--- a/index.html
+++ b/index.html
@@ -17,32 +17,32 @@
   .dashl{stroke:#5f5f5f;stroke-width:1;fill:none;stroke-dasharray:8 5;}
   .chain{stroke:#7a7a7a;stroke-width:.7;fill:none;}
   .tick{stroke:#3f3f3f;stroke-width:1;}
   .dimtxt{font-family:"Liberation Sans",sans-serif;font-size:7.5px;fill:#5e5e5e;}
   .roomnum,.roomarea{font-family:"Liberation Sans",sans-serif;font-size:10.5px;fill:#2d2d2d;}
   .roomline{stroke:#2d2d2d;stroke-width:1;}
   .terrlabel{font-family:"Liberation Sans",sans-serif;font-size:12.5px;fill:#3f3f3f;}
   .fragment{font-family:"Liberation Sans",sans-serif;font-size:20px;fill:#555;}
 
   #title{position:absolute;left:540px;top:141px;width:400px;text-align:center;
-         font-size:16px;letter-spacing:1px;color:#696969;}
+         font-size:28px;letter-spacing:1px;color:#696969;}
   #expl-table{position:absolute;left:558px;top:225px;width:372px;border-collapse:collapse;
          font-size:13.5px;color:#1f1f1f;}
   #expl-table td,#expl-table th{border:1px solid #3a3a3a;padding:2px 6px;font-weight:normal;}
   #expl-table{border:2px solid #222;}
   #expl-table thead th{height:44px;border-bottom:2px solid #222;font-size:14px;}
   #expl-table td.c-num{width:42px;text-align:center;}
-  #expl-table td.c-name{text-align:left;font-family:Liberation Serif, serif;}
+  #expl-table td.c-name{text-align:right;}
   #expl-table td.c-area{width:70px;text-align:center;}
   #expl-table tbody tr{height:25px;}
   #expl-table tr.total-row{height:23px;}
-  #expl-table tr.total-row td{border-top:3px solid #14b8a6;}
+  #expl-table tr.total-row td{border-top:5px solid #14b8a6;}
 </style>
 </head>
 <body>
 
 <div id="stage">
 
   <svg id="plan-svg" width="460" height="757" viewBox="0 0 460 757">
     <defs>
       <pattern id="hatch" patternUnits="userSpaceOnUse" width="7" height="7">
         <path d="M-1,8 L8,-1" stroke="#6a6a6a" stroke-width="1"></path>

- **Your task**:
Looking at the entries above, say how many lines contain the word "align". Nothing but the number is needed.

- **Problem solution**:
5